- What to do
Write out every record below exactly as given. Leave the pictures out.

- Exercise input
--- START ---
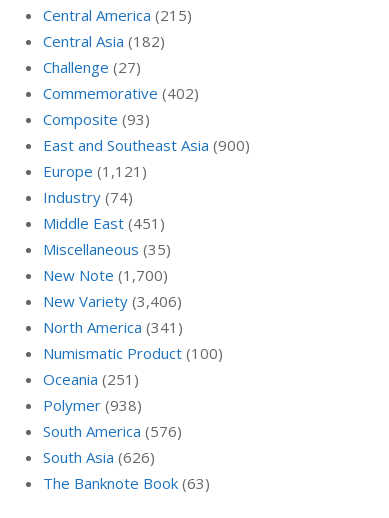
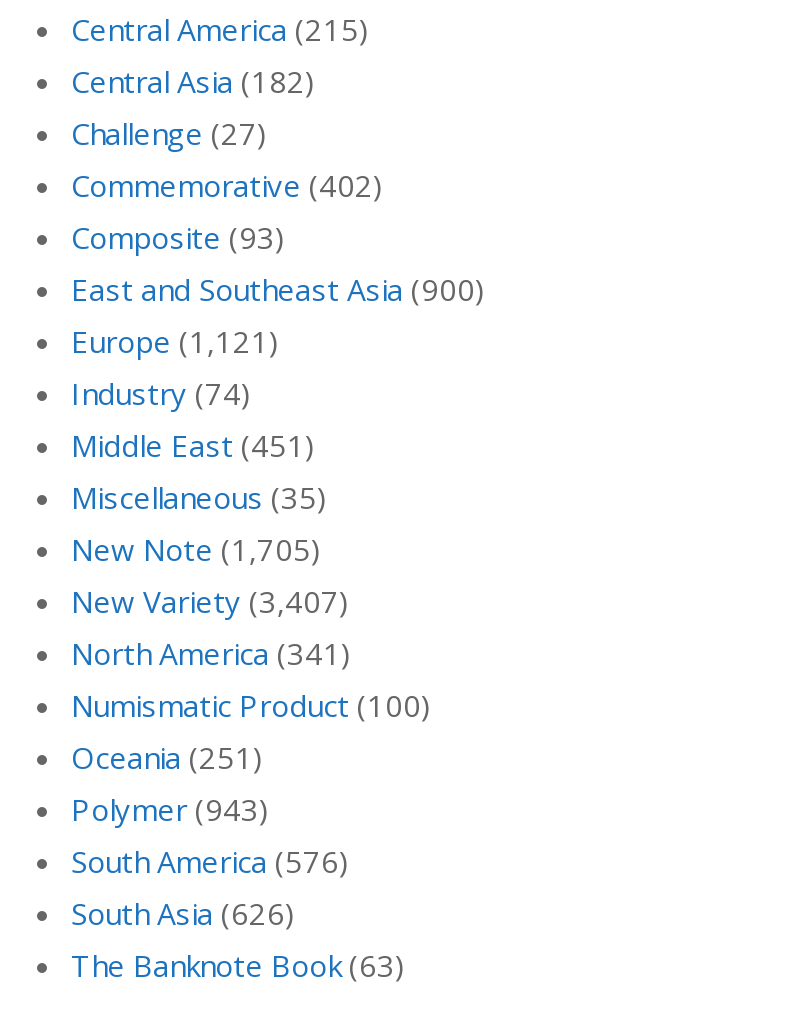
- New Note (1,700)
+ New Note (1,705)

- New Variety (3,406)
+ New Variety (3,407)

- Polymer (938)
+ Polymer (943)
--- END ---
- Final answer
- New Note (1,700)
+ New Note (1,705)

- New Variety (3,406)
+ New Variety (3,407)

- Polymer (938)
+ Polymer (943)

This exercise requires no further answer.